Brigitta Muntendorf Trilogy for Two Pianos, Tape and Live Electronics (2014–18)
When I started working on Key of Presence at the SWR Experimentalstudio in 2014, I had no idea that this piece and the approach to paradoxes of presence, absence, and the moment would keep me busy for another four years. The original work, Trilogie für zwei Flügel, consisting of the three movements (Key of Presence, KreisIncrease, and Key of Absence), has grown into Trilogy for Two Pianos, Tape and Live Electronics, a 45-minute piano cycle . . . and pushes existing boundaries in piano repertoire in terms of the complexity of playing and interplay with electronics. During the composition of the trilogy, I always had a revolving door to the present in mind, through which musical reminiscences, associations, the representative or fictitious are channeled in and out as something past, present, and future. I wanted to create a reference system that defies all logic, takes on a life of its own, and unfolds its power as a dynamic system.
In Key of Presence (2014) the two pianists work their way through their material in a virtuosic fashion. Just as they press keys, they trigger contact microphones on strings or on the body, operate a fourth pedal, or act inside the piano. The more the sound and movement choreographies absorb them, the more the differences between live music, live electronics, and playback disappear—as if they themselves become personified disappearances.

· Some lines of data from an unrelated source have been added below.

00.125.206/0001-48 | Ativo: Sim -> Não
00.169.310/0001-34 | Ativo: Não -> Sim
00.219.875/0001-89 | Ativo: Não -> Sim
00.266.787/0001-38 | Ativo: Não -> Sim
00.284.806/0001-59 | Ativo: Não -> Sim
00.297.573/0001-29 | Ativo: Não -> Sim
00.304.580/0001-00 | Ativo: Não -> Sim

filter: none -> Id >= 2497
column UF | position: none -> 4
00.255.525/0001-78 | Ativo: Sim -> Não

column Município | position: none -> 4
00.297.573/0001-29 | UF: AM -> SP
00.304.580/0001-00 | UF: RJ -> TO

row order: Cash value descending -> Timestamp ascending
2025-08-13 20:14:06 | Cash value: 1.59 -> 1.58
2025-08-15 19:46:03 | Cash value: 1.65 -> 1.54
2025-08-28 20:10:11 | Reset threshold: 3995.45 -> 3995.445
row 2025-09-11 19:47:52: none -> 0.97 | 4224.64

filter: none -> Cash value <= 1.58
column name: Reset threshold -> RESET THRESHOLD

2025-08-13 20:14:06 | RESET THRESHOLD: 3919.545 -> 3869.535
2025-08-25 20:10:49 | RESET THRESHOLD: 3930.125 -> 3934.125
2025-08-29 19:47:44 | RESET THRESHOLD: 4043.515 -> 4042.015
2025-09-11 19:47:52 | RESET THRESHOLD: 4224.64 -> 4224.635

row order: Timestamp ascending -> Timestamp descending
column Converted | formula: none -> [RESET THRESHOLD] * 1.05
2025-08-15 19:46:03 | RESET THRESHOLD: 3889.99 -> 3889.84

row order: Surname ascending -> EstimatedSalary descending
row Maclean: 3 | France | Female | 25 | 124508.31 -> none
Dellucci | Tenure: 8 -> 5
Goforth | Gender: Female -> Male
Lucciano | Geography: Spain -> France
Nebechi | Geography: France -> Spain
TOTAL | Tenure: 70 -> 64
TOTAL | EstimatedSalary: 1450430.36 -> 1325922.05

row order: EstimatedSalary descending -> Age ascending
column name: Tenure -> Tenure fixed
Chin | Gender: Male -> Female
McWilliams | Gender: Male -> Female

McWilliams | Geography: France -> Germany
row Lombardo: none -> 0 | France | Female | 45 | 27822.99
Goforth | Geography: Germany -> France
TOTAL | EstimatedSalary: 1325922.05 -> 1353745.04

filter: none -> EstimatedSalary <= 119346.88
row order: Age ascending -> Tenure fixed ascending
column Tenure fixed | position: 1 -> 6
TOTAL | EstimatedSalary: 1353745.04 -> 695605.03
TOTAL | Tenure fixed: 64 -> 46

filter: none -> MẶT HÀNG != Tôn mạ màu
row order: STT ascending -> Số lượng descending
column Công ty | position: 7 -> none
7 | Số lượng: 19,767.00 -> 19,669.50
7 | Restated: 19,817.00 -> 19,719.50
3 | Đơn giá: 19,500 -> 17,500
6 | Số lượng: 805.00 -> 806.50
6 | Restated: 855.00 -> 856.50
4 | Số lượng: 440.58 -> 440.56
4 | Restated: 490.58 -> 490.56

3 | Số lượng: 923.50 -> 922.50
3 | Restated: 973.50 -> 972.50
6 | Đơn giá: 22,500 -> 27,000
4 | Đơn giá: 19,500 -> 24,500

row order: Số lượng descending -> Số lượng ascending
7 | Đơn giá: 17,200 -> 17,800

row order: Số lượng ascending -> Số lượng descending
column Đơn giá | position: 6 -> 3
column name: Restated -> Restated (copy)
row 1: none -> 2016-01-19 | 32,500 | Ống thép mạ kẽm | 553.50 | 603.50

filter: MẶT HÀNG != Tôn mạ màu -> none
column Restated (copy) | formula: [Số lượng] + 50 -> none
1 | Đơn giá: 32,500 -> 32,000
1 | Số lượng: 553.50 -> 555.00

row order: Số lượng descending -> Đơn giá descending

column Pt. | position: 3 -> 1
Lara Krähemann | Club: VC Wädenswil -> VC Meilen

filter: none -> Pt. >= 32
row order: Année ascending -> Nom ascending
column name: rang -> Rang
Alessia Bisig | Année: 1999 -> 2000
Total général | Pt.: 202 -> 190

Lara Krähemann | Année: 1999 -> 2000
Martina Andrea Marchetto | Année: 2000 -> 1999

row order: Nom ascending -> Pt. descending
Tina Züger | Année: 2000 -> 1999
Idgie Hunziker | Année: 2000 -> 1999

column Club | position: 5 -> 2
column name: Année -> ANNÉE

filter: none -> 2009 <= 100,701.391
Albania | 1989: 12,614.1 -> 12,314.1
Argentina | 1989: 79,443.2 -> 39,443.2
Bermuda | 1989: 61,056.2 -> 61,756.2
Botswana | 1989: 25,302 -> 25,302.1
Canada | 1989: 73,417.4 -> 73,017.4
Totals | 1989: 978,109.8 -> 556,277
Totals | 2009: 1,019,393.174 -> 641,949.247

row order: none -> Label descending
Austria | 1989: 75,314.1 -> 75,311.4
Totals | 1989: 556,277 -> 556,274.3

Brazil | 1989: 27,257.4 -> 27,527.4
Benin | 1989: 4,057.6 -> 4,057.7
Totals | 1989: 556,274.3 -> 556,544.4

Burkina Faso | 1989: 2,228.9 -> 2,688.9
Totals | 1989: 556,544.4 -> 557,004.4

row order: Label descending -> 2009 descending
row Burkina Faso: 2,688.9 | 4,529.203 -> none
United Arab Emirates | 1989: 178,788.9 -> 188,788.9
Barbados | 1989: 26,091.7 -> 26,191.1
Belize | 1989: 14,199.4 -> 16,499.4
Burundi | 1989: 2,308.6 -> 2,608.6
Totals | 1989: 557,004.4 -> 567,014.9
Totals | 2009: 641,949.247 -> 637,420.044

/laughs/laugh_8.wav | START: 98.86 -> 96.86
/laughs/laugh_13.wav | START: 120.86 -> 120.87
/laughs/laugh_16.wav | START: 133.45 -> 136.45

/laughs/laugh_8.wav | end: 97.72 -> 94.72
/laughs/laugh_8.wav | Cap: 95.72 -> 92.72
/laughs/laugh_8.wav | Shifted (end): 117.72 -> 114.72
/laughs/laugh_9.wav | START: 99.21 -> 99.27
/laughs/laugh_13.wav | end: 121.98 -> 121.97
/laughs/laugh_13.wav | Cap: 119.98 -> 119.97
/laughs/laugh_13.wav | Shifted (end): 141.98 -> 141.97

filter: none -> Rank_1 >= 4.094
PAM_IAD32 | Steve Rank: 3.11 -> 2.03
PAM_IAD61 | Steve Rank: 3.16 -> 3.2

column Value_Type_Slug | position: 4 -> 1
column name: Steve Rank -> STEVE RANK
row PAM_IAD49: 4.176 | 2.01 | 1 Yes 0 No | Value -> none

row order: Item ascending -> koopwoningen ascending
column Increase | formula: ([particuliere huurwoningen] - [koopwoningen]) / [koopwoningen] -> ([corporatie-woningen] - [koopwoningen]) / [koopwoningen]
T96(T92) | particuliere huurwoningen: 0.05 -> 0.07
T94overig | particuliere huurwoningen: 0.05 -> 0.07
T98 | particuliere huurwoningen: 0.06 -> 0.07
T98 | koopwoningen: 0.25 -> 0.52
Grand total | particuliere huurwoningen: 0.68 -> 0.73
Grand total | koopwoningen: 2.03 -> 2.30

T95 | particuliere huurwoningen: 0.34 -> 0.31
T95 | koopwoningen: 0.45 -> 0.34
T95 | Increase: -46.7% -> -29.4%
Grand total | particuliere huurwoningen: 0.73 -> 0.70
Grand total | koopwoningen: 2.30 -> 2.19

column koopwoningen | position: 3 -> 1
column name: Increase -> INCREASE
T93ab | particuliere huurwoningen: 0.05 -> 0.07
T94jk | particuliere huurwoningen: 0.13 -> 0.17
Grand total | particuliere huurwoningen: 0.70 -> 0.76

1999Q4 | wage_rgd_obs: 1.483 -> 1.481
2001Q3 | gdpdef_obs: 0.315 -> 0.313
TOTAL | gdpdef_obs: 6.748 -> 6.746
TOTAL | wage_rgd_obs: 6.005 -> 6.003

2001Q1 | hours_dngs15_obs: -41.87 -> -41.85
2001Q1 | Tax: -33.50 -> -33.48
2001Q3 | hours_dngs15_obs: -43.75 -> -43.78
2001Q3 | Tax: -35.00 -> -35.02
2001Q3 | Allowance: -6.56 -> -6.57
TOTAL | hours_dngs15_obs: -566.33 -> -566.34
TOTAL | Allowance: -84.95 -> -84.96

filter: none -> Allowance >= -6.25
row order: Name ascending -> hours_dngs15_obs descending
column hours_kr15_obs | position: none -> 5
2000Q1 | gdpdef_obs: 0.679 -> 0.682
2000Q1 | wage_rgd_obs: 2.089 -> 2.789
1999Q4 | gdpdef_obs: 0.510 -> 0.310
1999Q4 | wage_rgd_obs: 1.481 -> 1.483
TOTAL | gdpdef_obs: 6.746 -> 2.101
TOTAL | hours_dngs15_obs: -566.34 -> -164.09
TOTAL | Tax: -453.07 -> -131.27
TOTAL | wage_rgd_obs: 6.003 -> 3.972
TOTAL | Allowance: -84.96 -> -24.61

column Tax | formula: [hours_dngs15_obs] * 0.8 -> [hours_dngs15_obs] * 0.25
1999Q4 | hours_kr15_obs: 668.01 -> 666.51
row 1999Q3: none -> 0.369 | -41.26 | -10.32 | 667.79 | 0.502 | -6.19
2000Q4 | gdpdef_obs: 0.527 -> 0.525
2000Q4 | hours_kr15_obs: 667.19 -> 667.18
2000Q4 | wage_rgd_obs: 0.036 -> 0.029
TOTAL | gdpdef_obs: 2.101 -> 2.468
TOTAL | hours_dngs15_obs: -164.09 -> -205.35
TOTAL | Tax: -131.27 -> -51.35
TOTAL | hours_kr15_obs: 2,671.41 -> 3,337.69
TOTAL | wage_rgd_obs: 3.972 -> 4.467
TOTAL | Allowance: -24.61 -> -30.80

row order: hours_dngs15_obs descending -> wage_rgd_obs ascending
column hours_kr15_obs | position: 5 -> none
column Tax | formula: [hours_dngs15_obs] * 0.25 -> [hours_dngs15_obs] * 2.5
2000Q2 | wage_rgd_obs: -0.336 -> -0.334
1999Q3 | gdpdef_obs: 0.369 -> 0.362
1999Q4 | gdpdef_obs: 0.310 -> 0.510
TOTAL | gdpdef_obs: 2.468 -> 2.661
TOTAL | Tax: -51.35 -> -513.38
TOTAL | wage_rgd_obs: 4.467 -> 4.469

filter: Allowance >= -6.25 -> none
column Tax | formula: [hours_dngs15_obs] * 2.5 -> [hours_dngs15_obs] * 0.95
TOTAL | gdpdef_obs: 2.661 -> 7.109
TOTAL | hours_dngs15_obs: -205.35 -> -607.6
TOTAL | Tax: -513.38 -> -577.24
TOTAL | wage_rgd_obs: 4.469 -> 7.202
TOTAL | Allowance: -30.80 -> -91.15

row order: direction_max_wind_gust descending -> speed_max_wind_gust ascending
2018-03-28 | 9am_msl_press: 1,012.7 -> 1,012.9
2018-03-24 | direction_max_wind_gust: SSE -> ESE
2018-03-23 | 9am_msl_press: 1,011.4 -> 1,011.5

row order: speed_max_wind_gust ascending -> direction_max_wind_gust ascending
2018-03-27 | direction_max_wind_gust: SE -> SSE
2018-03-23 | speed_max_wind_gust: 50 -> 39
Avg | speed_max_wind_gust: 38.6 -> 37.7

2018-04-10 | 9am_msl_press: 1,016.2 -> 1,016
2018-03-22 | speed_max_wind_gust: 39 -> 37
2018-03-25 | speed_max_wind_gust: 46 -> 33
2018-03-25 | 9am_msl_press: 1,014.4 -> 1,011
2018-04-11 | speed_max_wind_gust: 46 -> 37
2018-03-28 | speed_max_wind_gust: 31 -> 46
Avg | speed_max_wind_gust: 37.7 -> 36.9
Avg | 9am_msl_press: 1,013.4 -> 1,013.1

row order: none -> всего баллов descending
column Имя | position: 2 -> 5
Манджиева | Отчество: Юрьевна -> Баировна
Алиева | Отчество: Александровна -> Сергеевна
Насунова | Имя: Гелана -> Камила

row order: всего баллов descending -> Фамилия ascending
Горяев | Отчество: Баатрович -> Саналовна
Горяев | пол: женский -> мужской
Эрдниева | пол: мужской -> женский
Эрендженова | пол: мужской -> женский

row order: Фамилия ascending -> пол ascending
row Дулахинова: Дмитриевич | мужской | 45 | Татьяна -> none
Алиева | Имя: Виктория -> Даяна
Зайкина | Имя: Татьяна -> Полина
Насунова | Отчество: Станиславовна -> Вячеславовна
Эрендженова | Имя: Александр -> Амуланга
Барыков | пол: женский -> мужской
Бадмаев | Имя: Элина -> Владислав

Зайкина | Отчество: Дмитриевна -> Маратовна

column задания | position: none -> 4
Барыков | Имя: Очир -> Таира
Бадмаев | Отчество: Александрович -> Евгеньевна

A poem (Something is coming my friend ) posted by the Spanish avant-garde writer Javier Salinas on Facebook in 2014, forms the text for Key of Presence as a proxy for all the spaces we try to avoid in the face of the fear of transience or any kind of passing nature.
KreisIncrease (2018) forms the center of the trilogy and refers to a piece that I deeply love: Bernd Alois Zimmermann’s orchestral work, Stille und Umkehr (1970). I didn’t want to quote that existing piece, nor deconstruct it, nor recontextualize its original messages. Even though I do draw upon its harmonies, its use of parallel tempi, and its cyclically recurring ideas, my question is whether and to what extent the significance of Zimmermann’s “resonances of sound and sound production within us” (Jean-Luc Nancy) can be translated using my own compositional systems of reference. KreisIncrease produces isolation through constant orbiting and allows stagnation to emerge as a recurring complementary, analog-stage stereo by the pianists. I could almost say that, in the search for something that could be called the ‘real’, KreisIncrease is the ‘unmasked’—in its complete staging.
In Key of Absence (2017), the word logos (word, speech) contained in the word trilogy inspired me to establish a kind of commentary function with the voices of the players, which act as an amplification and friction of the physical presence. The words they say are changed in various ways as the piece continues, such that they drift more and more into the realm of the absurd and the paradoxical. In addition, the players are confronted with musical quotes from the past, which suddenly redirect or interfere with the virtuoso piano-playing at various points, as if memory were the instance that could manifest presence.